Malheureusement, il y a un autre chiffre que nous n’avons pas pu depuis longtemps : en zone euro, l’inflation moyenne est actuellement de 7,5% en rythme annuel. Je vous recommande la lecture de cet article sur le sujet :

https://investir.lesechos.fr/marches/actualites/nouveau-record-de-l-inflation-en-zone-euro-le-pire-est-a-venir-2010186.php

En France, nous ne sommes qu’à 4,5%. Ici, en pleine période électorale, l’inflation est artificiellement abaissée par les boucliers tarifaires du gouvernement sur le gaz, l’électricité et les carburants. Les négociations de la FNO auront au moins amorti le début du retour de l’inflation. C’est déjà ça : en 2017, l’avenant 16 avait été plus décevant.
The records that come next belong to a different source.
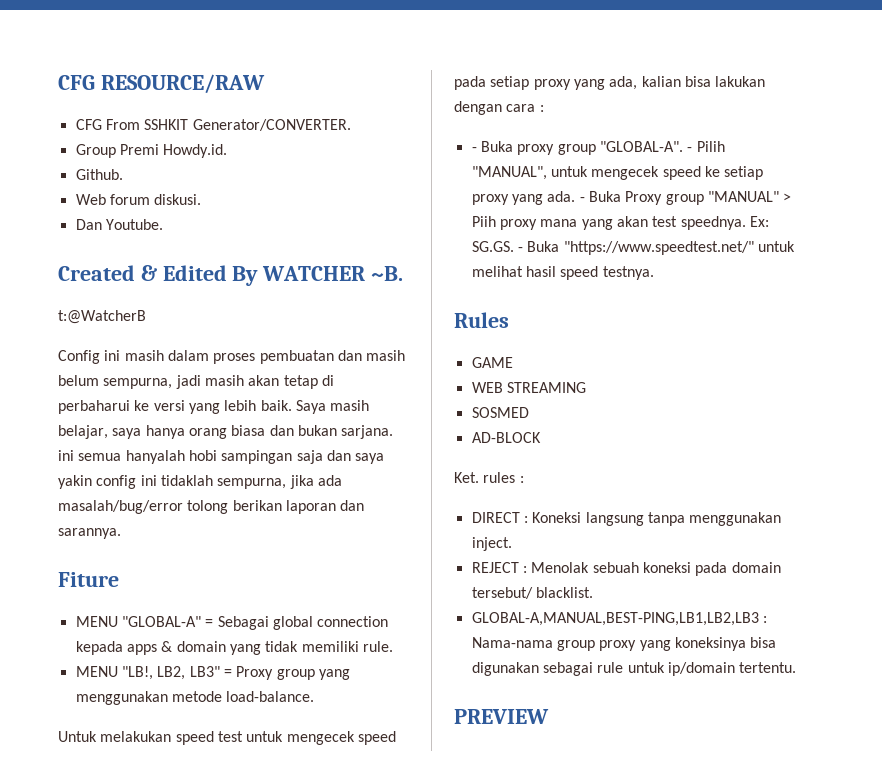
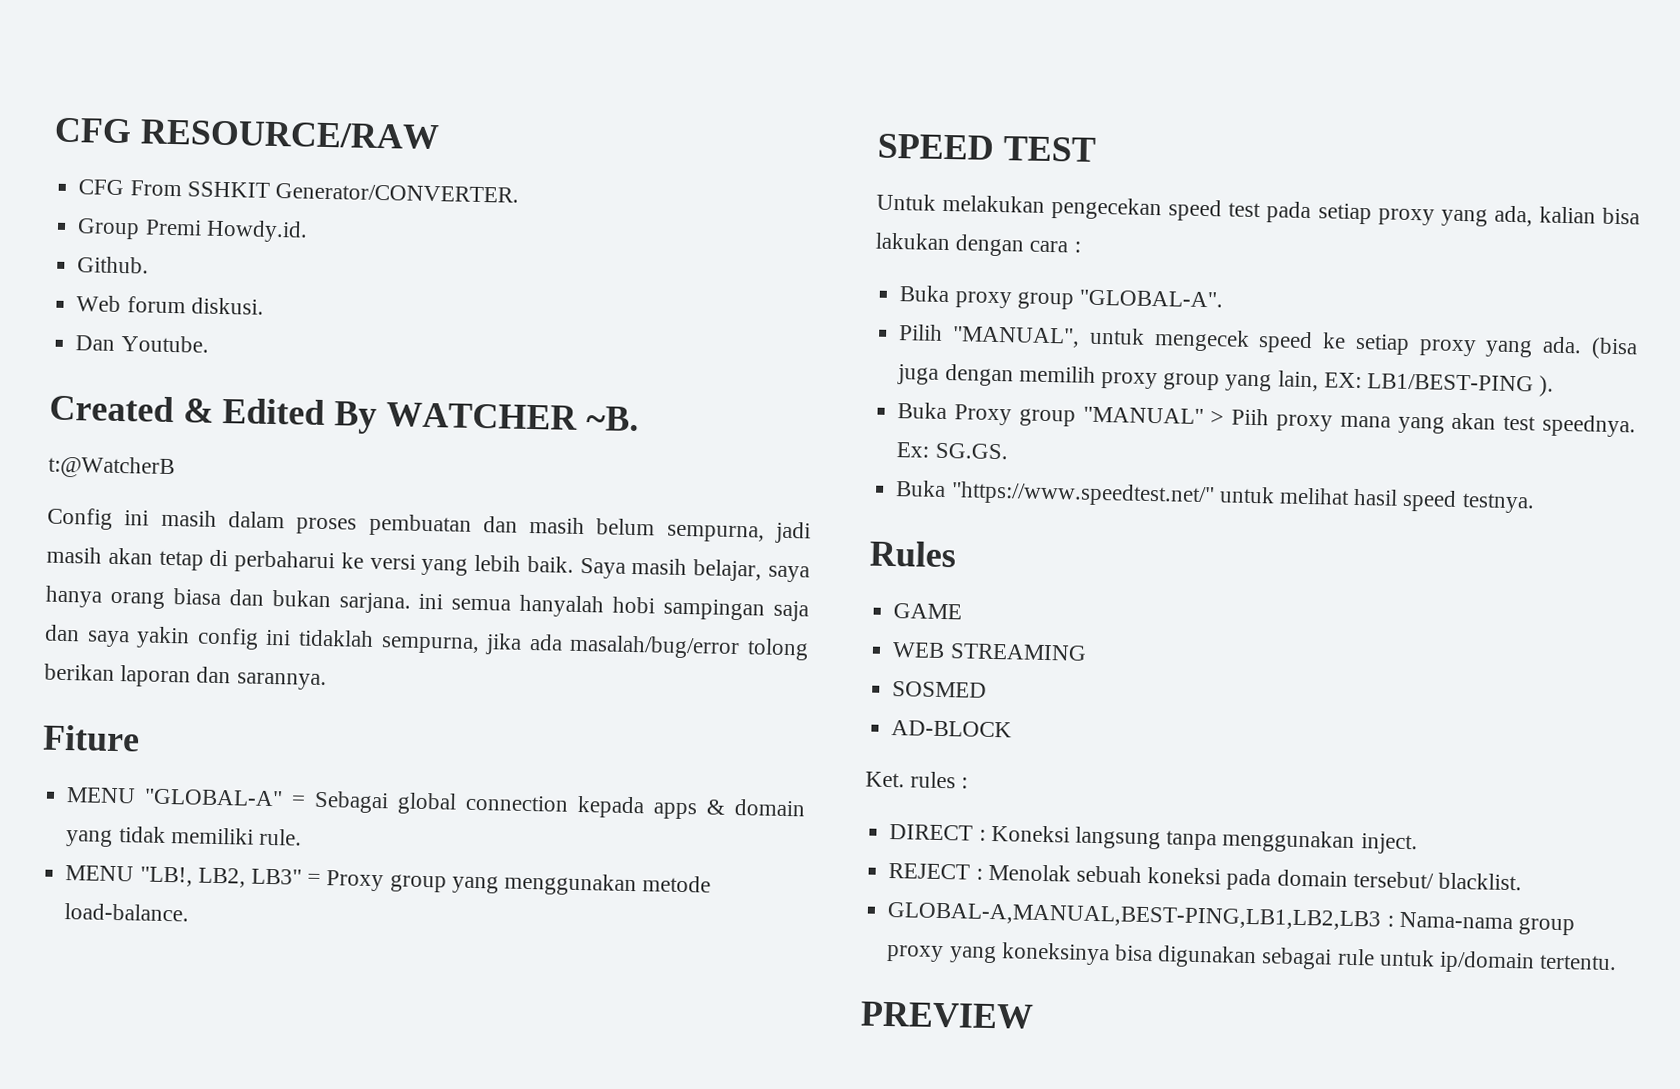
(315, 696) none -> [877,133,1096,162] // SPEED TEST
(172, 736) none -> [1051,197,1163,221] pengecekan
[246,731,396,745] untuk mengecek speed -> (1262, 210) none
[471,147,477,152] - -> (1081, 247) none
[687,147,693,152] - -> (1223, 298) //
[579,197,585,202] - -> [1591,337,1638,360] [897,363,1555,397] (bisa juga dengan memilih proxy group yang lain, EX: LB1/BEST-PING ). //
[517,247,523,252] - -> (1008, 451) //

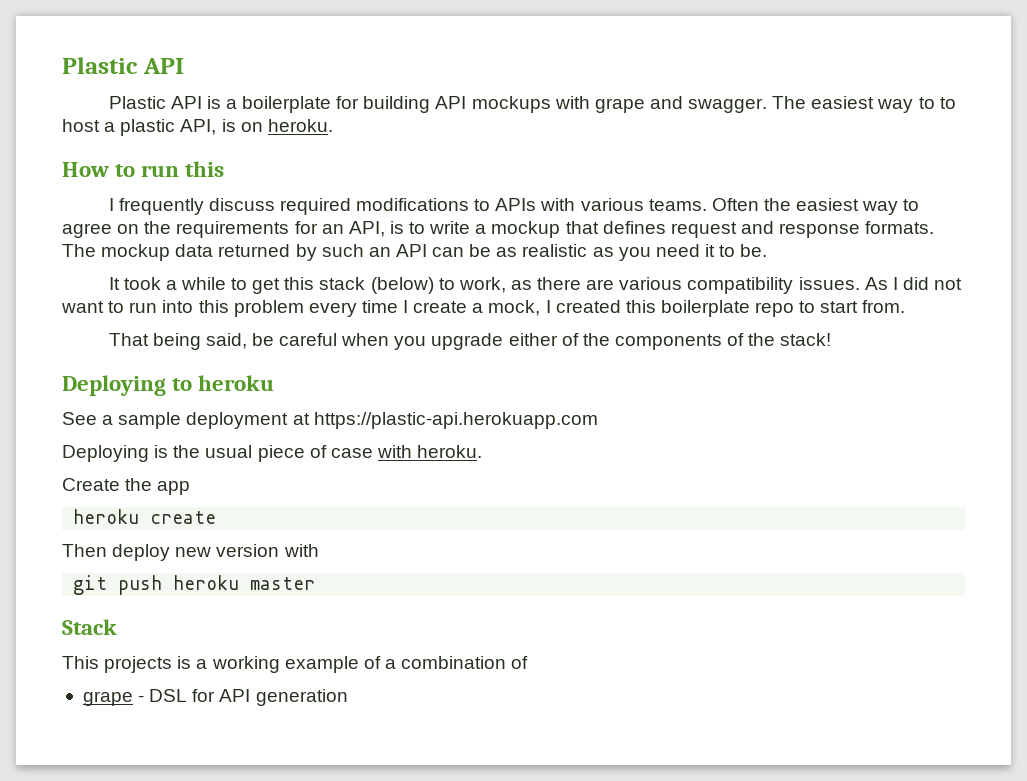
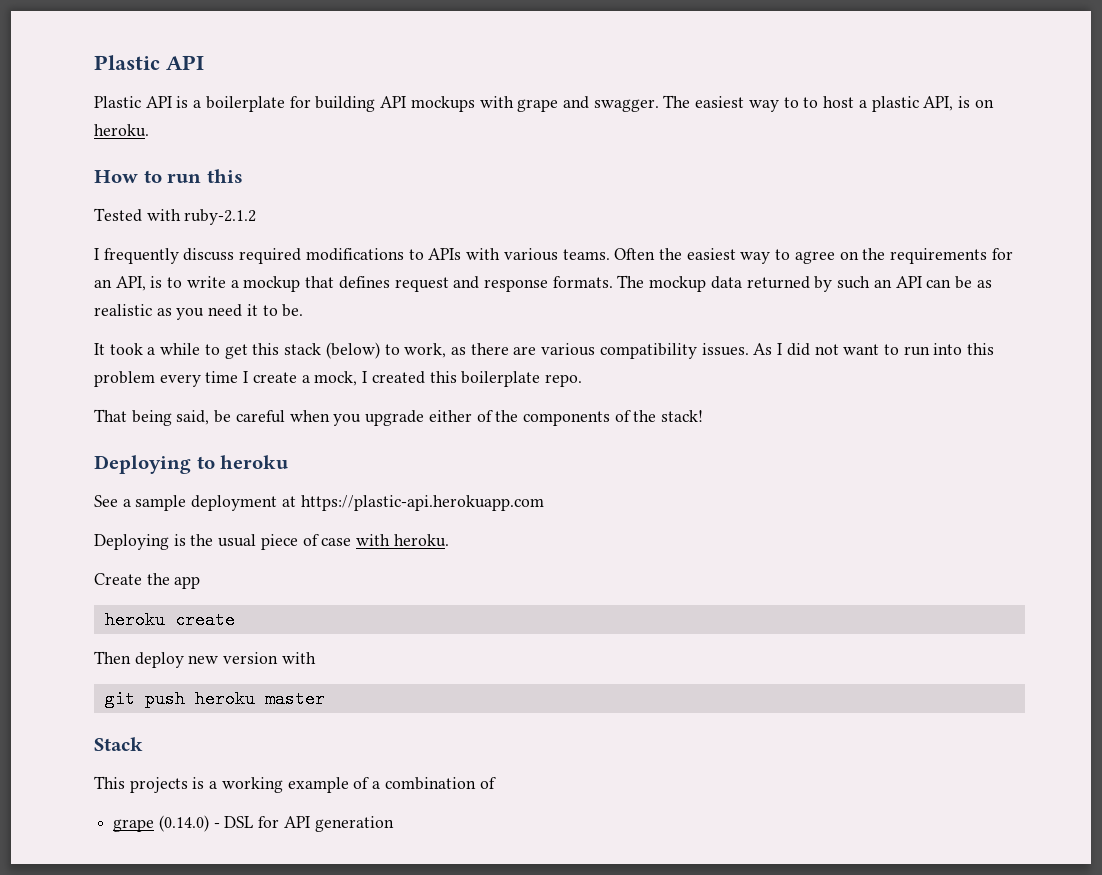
(225, 169) none -> [94,208,257,225] // Tested with ruby-2.1.2
[755,300,906,317] repo to start from. -> [544,374,582,387] repo.
(133, 698) none -> [158,815,209,832] (0.14.0)

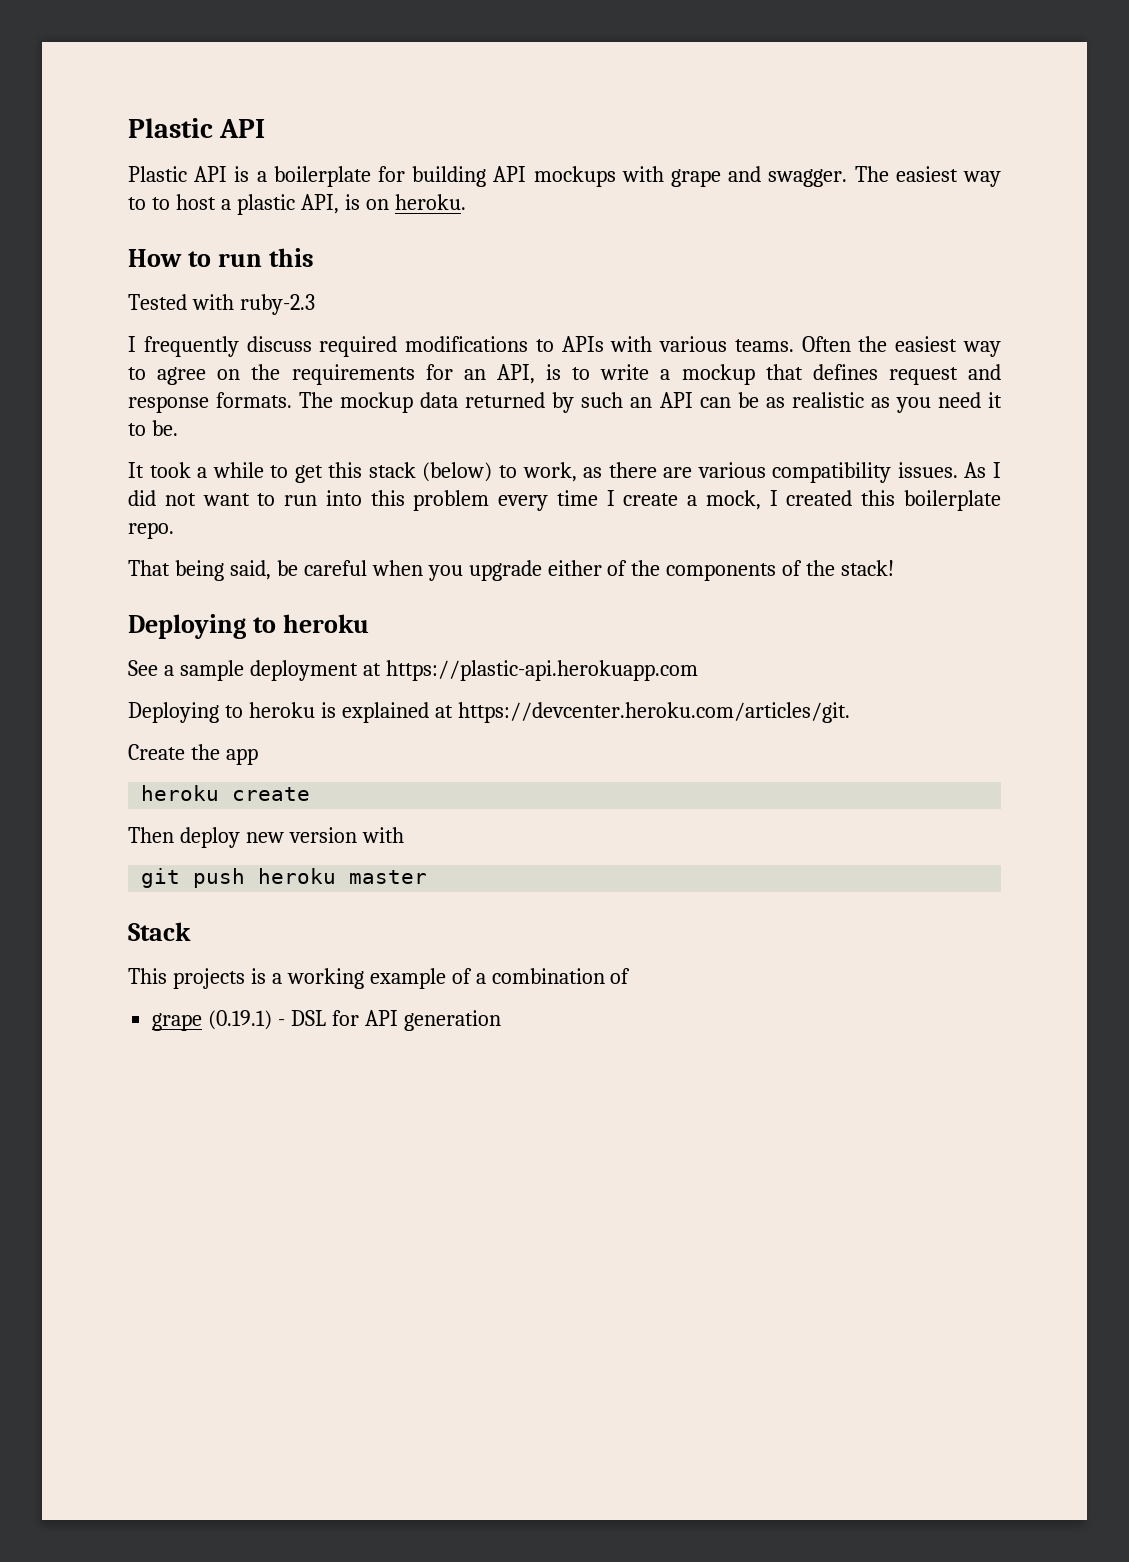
[184,209,257,225] ruby-2.1.2 -> [239,294,315,315] ruby-2.3
[173,534,449,550] is the usual piece of case with heroku. -> [224,702,850,723] to heroku is explained at https://devcenter.heroku.com/articles/git.
[158,815,209,832] (0.14.0) -> [208,1010,273,1030] (0.19.1)

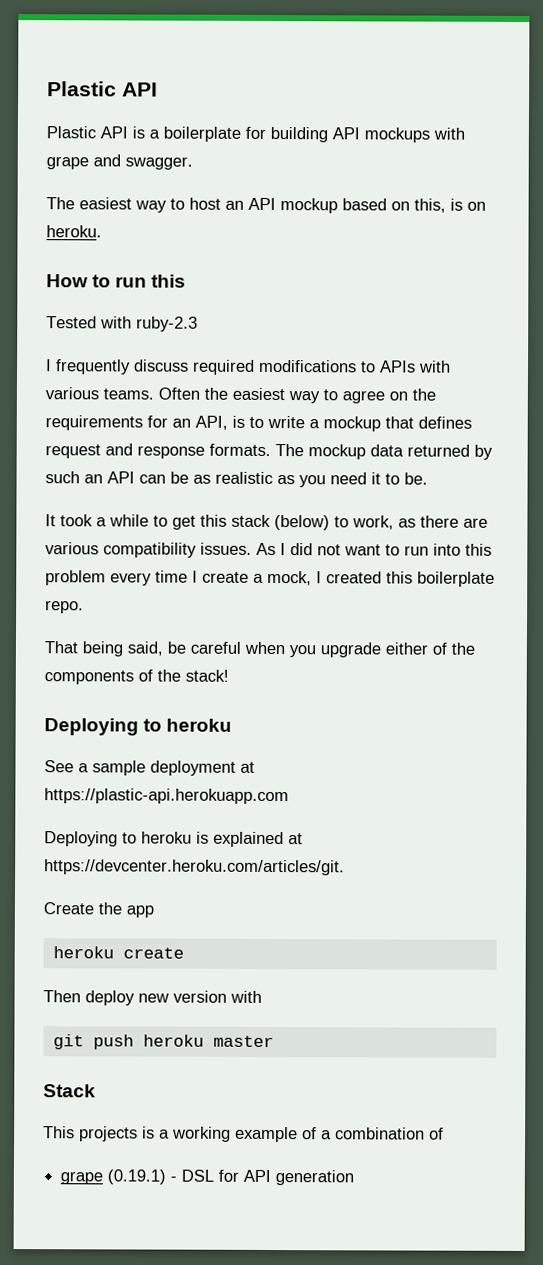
(848, 178) none -> (193, 163) //
[151,194,339,215] to host a plastic API, -> [189,197,446,214] host an API mockup based on this,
L’avenant 19 permettra donc à beaucoup d’entre nous d’absorber le choc inflationniste en cours. Si la situation économique revient ensuite à la normale, nous pourrons attendre sereinement les négociations conventionnelles de 2027 (ça a lieu seulement tous les 5 ans).

En revanche, si nous entrons dans une période d’inflation durable, nous arriverons en 2027 dans un sale état.

Certains craignent une stagflation, comme dans les années 70 : stagnation économique + inflation. Ce serait l’idéal pour ceux qui souhaitent une transition écologique intense : pour eux, la croissance est une horrible fuite en avant. Et la hausse du prix de l’énergie est un moyen de réduire nos émissions de CO2. Mais si la sécu peine à se financer, nous serons des dommages collatéraux faciles en 2027.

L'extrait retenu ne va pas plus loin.